Windsor nurses voice concerns at provincial nursing association meeting
COVID-19, anti-racism and the opioid crisis among issues discussed
Nurses in Windsor-Essex, Chatham-Kent, Peel, and from the Community Health Nurses Initiative Group got the chance to ask questions to executives of the Registered Nurses Association of Ontario (RNAO) Monday as part of the professional association's 2020 Fall Tour.
RNAO president Morgan Hoffarth and CEO Doris Grinspun took questions from members in a Zoom meeting.
Among the issues discussed were the effects of the COVID-19 pandemic, racism in nursing, the opioid crisis and healthcare staffing shortages.
"What better year to have the year of the nurse!" said Hoffarth to kick off the meeting. "2020 has been a challenge, but really an opportunity for nursing to rise to the occasion."
Hoffarth began the meeting by outlining to members efforts the RNAO has made to work with the provincial government in the COVID-19 pandemic.
One of the biggest issues is adequate staffing in the 'second wave' of the virus.
"We often hear that there's a shortage of nurses, this really demonstrates that there's not a shortage of nurses," Hoffarth said. "There were nurses who were willing to work extra hours who were available. The shortage is really in the funded nursing positions — not in the actual number of people."
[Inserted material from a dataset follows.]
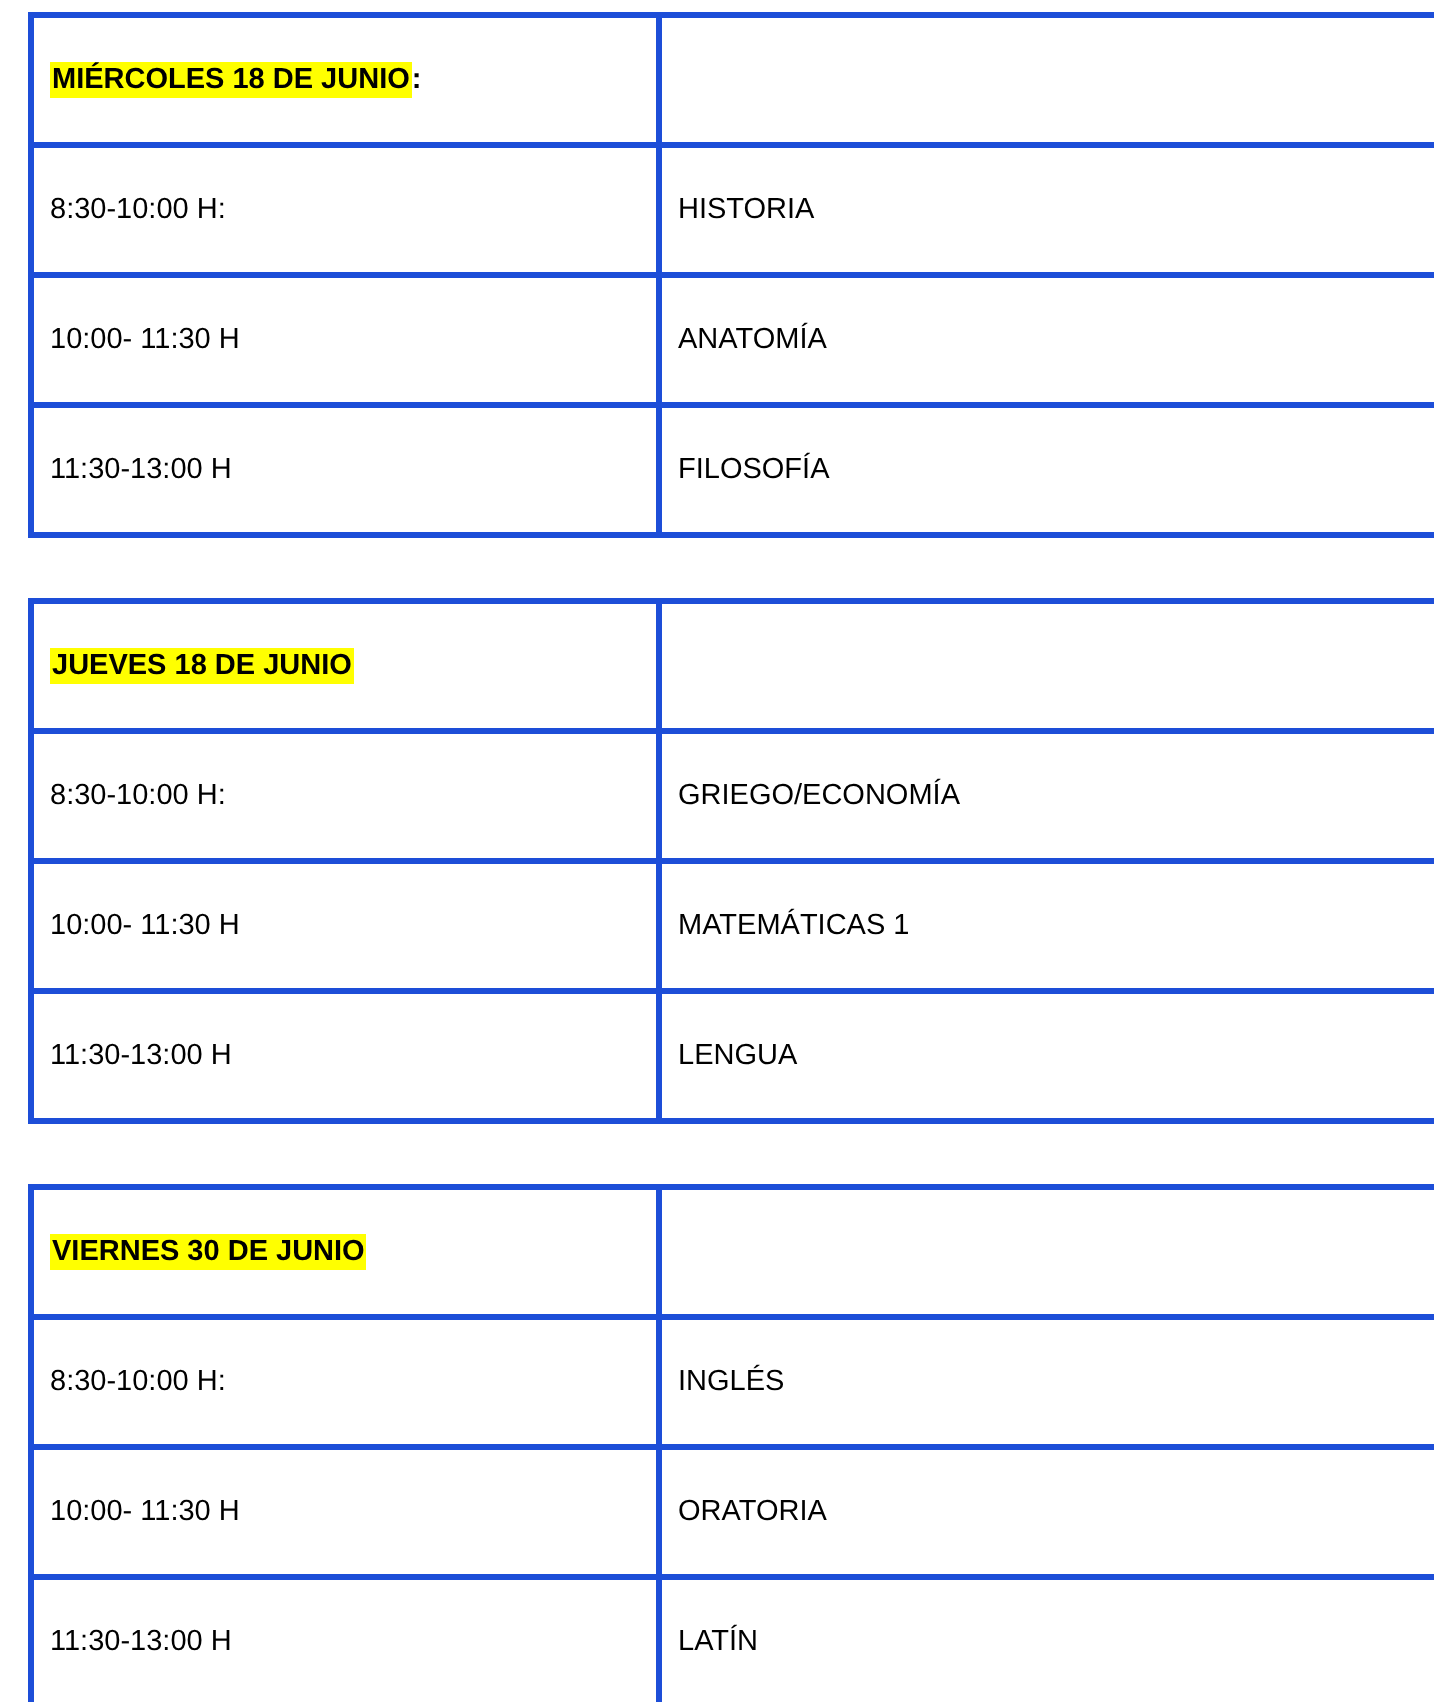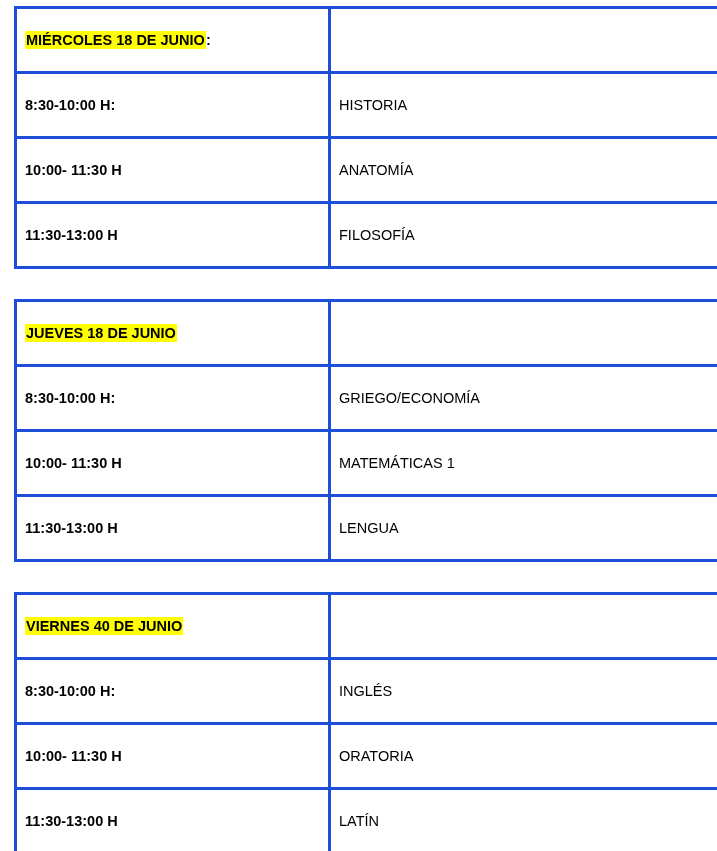"8:30-10:00 H:" .time-cell { font-weight: bold -> normal }
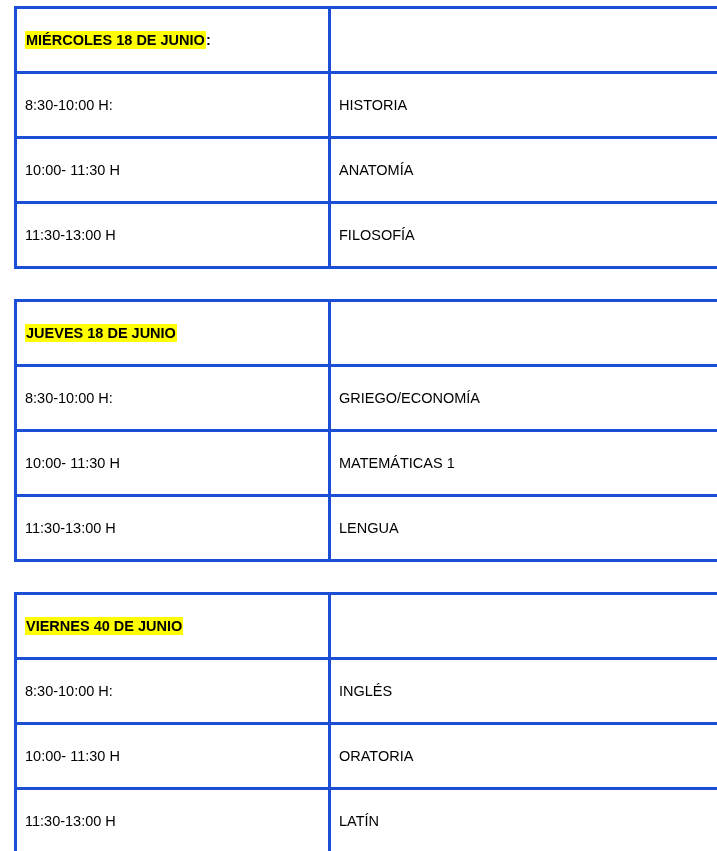"VIERNES 40 DE JUNIO" span.day-highlight { text: 40 -> 30 }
On that note, Hoffarth said the RNAO now has just under 46,000 members.
"Which has been a huge growth in RNAO membership, RNAO members over the past couple years."
Despite that, nursing retention and recruitment is still a concern — especially with the pandemic and staffing issues. But the president said the RNAO is making adequate staffing one of its main advocacy focuses.
"We are hearing from nurses across the province that they're tired," Hoffarth said. "We know that there's a lot of fatigue happening across the healthcare system for a lot of different reasons."
"People need time off so that they can feel well and be able to participate fully in the work that they do and in their healthcare settings."
Actions to address racism in nursing
Hoffarth said the RNAO is committed to taking action to address racism in the profession, including the formation of a RNAO Black Nurses Task Force to look at anti-Black racism in nursing.
Hoffarth was asked twice about possible RNAO participation in the "defund the police" movement — a proposal she was uncertain about.
"I don't know that RNAO is ever going to say 'take money away from another sector' — especially another public service," she said.
Other issues discussed included the ongoing opioid crisis and the job duties of a registered nurse.
"We need to speak very clearly about what the difference is between an RN and other healthcare professionals," Hoffarth said. "So that we're able to protect the vital knowledge of our profession and the vital knowledge that we bring to the healthcare system."